▶ _WORK ORDER_
Among the lines below, copy exactly those from the one with "tax: 8.875% = 185.92 -> 8.875% = 189.13" through the one with "balance: 1060.82 -> 1122.14", counting both ends.

▶ _GIVEN RECORDS_
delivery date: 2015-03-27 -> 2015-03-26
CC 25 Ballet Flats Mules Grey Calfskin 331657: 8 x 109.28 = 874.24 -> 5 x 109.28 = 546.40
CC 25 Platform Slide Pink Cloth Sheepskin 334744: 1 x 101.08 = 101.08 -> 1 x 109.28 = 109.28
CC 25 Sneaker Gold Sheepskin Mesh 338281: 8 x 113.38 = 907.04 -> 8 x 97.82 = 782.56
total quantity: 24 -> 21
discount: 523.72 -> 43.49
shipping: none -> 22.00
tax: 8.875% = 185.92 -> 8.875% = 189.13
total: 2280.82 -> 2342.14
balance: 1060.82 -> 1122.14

* * *

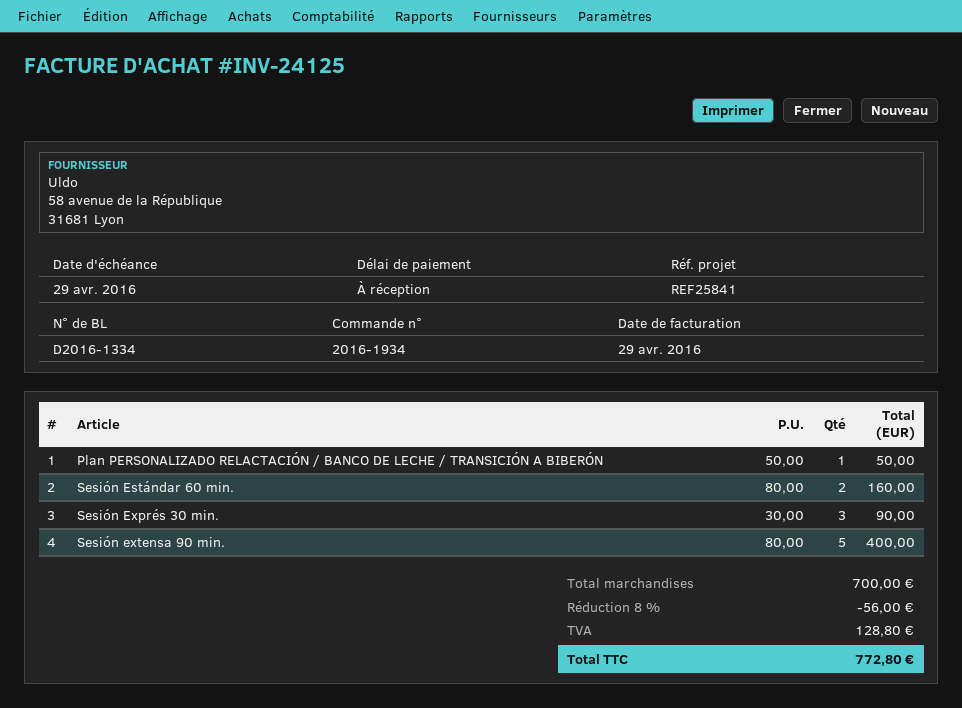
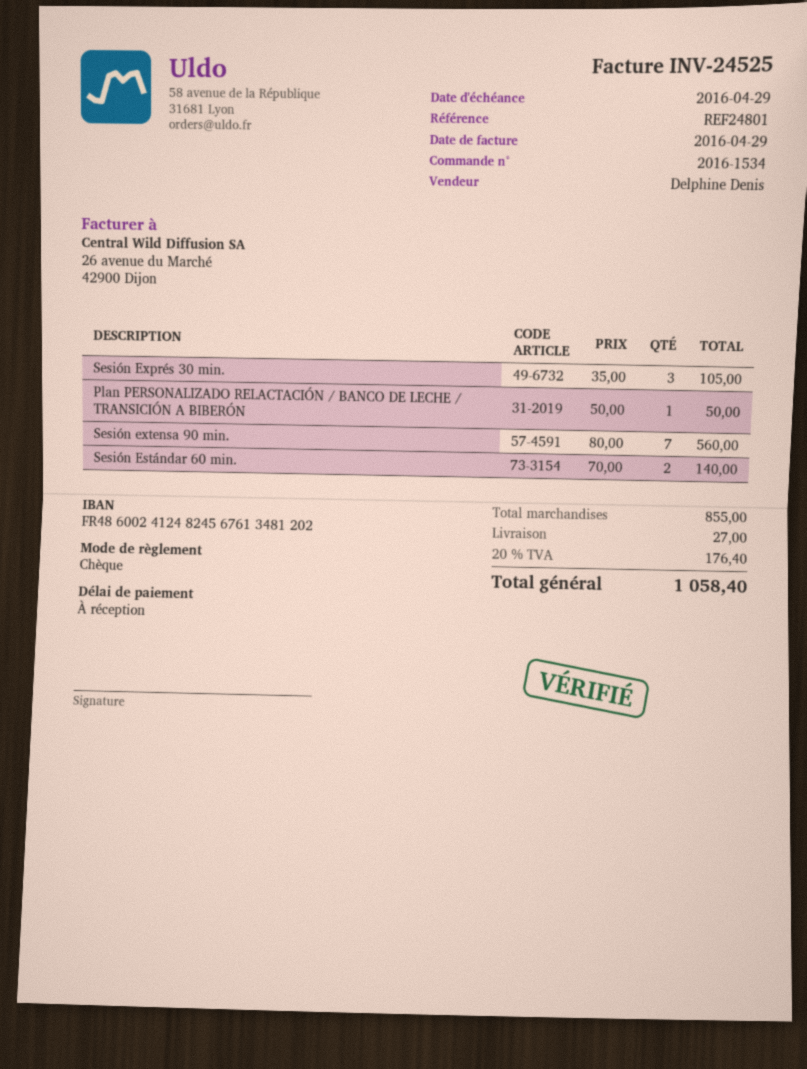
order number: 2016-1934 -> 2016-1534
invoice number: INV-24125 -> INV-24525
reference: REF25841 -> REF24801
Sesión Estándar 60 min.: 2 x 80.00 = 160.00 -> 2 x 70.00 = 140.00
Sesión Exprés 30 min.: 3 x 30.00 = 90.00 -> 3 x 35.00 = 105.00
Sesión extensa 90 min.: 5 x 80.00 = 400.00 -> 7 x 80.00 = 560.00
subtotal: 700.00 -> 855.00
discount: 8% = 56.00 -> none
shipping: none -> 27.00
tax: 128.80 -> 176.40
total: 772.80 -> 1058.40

▶ _RESULT_
tax: 8.875% = 185.92 -> 8.875% = 189.13
total: 2280.82 -> 2342.14
balance: 1060.82 -> 1122.14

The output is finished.